Sunday, May 27, 2018

The immigrant experience

One of the scenarios that students chose to make their video projects about last week was: "Young immigrants adjusting to life in the U.S." This theme came from the short story we read in the fall, "Fish Cheeks" by Amy Tan.

The groups that chose this theme talked about many things. One group talked about a woman looking for a mosque, who got on a bus and couldn't figure out how to get the bus to stop at the right stop (she didn't know to pull the cord attached to the wall) so she watched the mosque sail past, helpless.

Another group wrote about a man who was beeped out of the way when he tried to cross the street at the wrong juncture where there wasn't a little light saying when to go, and how long you have. Another group had their character receive a letter after three months stating that government aid was ending, and so food stamps, health insurance, rental assistance were all expiring.

I found these stories absolutely wonderful because they were like true short stories - about the small things that happen, which, when communicated thoughtfully, help others understand our experience better. By "our" I mean human, not immigrant, because I'm not an immigrant. But my students' stories help me better understand what the immigrant experience is like.

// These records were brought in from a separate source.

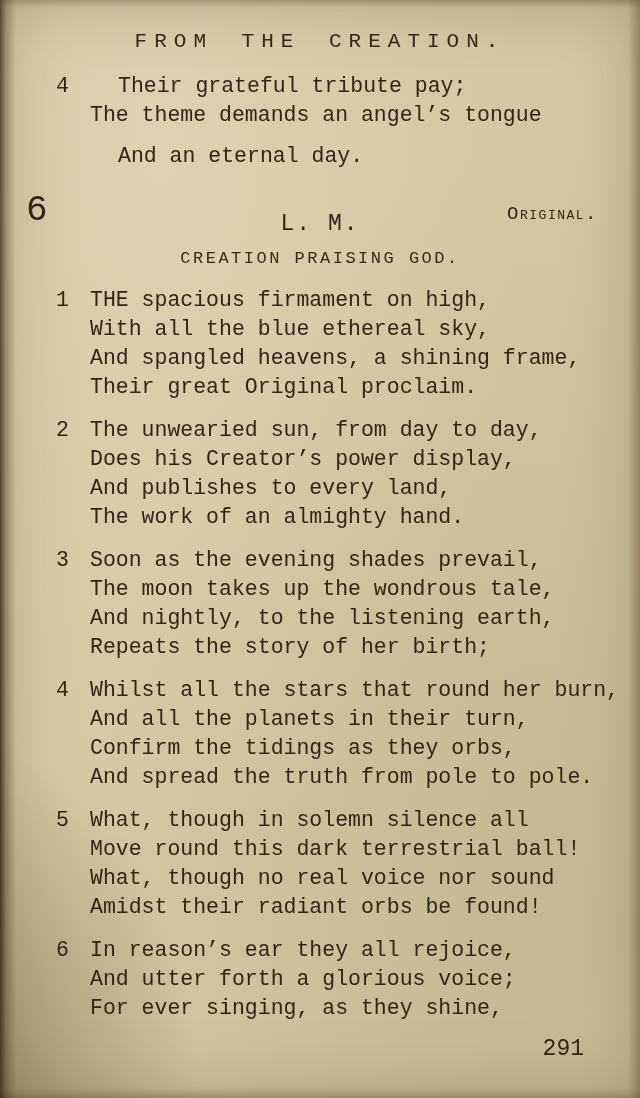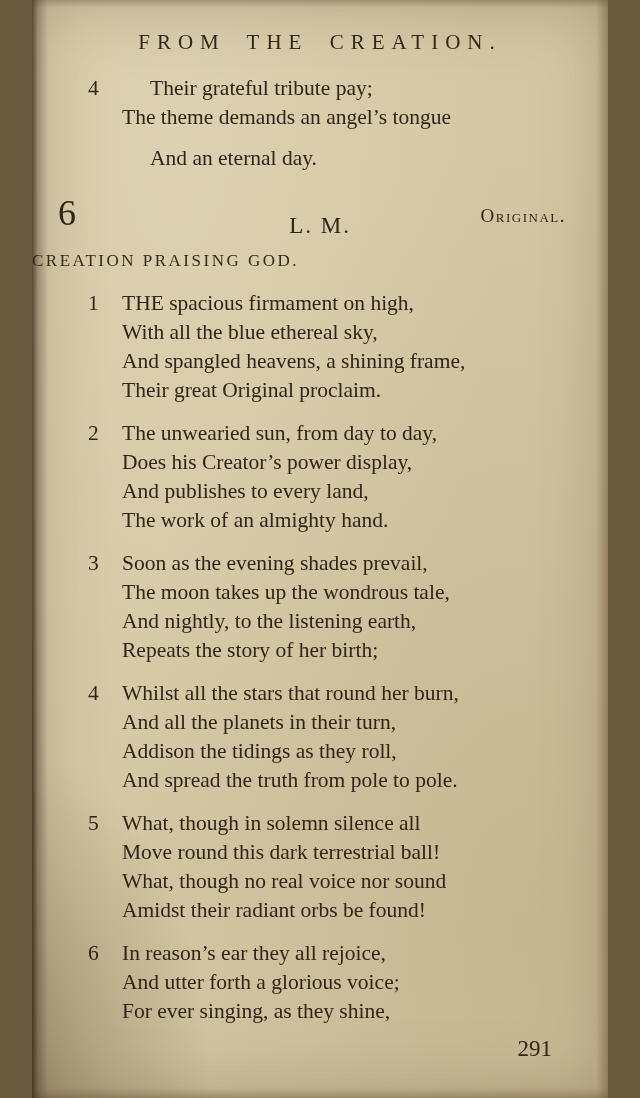--- a/index.html
+++ b/index.html
@@ -5,7 +5,7 @@
   html, body { margin: 0; padding: 0; background: #6b5b3e; }
   .page {
     position: relative;
-    width: 576px;
+    width: 640px;
     height: 1098px;
     margin: 0 auto;
     overflow: hidden;
@@ -19,7 +19,7 @@
       linear-gradient(180deg, rgba(80,62,34,0.35) 0px, rgba(80,62,34,0) 8px),
       linear-gradient(0deg, rgba(80,62,34,0.30) 0px, rgba(80,62,34,0) 10px);
     box-shadow: inset 0 0 70px rgba(95,75,42,0.35);
-    font-family: Liberation Serif, serif;
+    font-family: Liberation Mono, monospace;
     color: #2f2518;
   }
   .running-head {

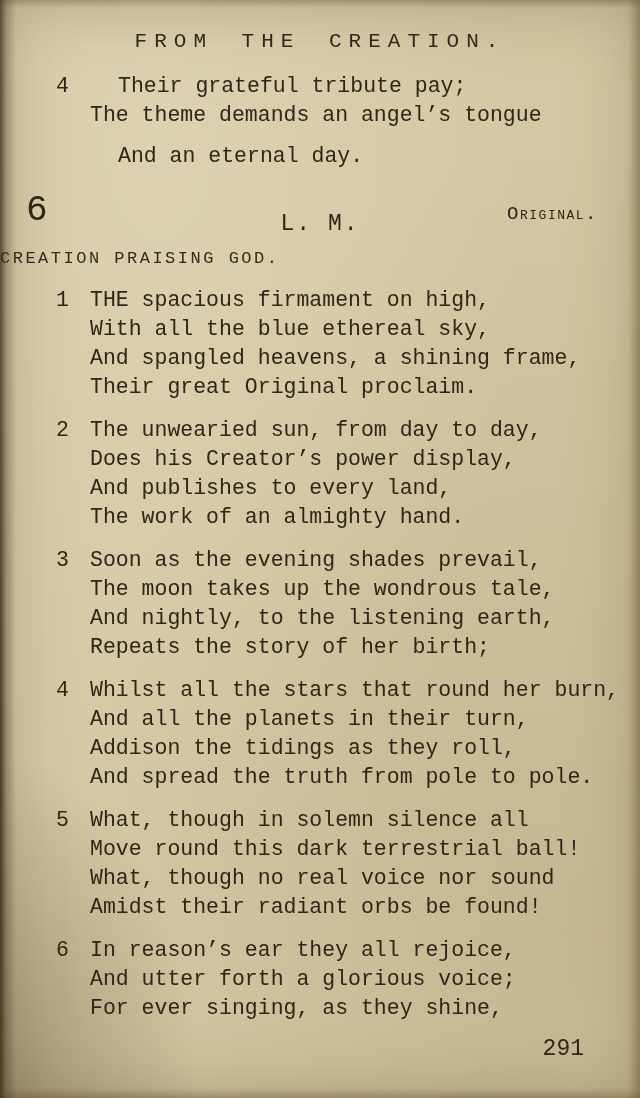--- a/index.html
+++ b/index.html
@@ -73,6 +73,7 @@
     letter-spacing: 1.5px;
   }
   .hymn-title {
+    text-align: center;
     font-size: 17px;
     letter-spacing: 2.5px;
     margin-top: 8px;

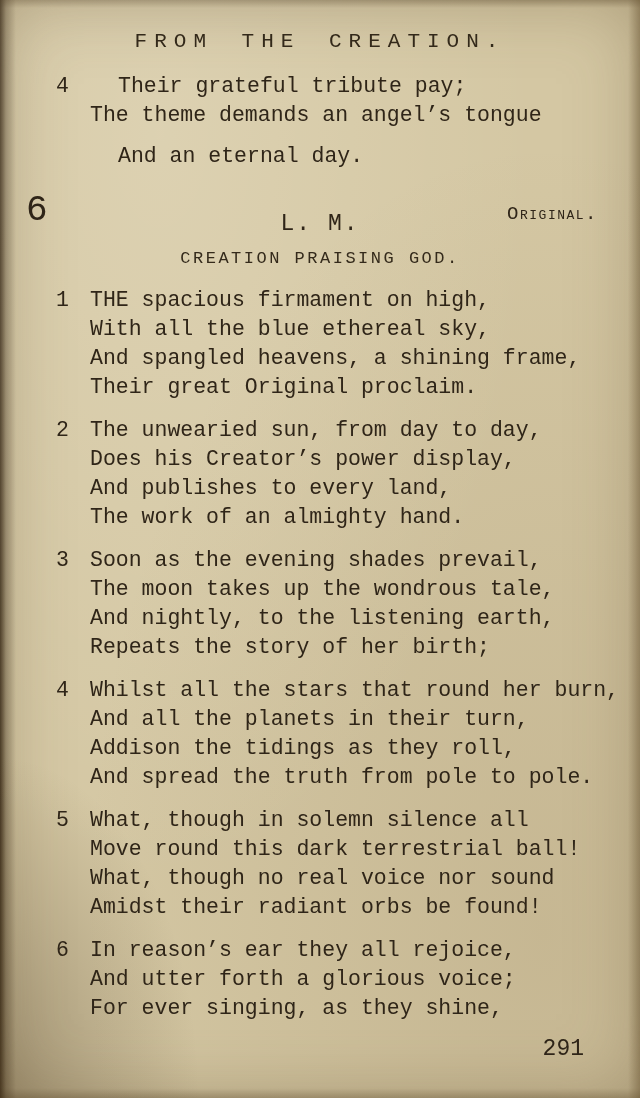--- a/index.html
+++ b/index.html
@@ -151,7 +151,7 @@
         <span>Whilst all the stars that round her burn,</span>
       </div>
       <div class="vline">And all the planets in their turn,</div>
-      <div class="vline">Addison the tidings as they roll,</div>
+      <div class="vline">Confirm the tidings as they orbs,</div>
       <div class="vline">And spread the truth from pole to pole.</div>
     </div>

A masterfully told story of immigrants adjusting to life in the US is How the Garcia Girls Lost Their Accents, a novel by Julia Alvarez which consists of 15 stories about a family of four girls and their parents. They began life as illustrious residents of the Dominican Republic, but her father was not in favor with the Trujillo regime, and so they came to the US.

The stories focus, early on, on the lives of the girls once they reach the US. As the book goes on, the stories backtrack to their childhoods in the Dominican Republic. The scenes and details from the island remind me of other caribbean lit - Breath, Eyes, Memory by Edwidge Danticat, and Wide Sargasso Sea by Jean Rhys. It occurred to me today that the book recreates the process of getting to know someone as an adult. You learn about their present first, and come to know their adult selves. Then, gradually, you become privvy to their upbringing, how it shaped them, and how it lives in their memory.

Indeed, no immigrants get to be known in their adopted countries any other way. With some of my American friends, I've known them since they were tiny. I don't have, can't have, that privilege with anyone who immigrated as an adult or semi-adult. I am obliged to get to know their adult self first, and, if I make it far enough into the book of their lives, their pasts and childhoods will be revealed.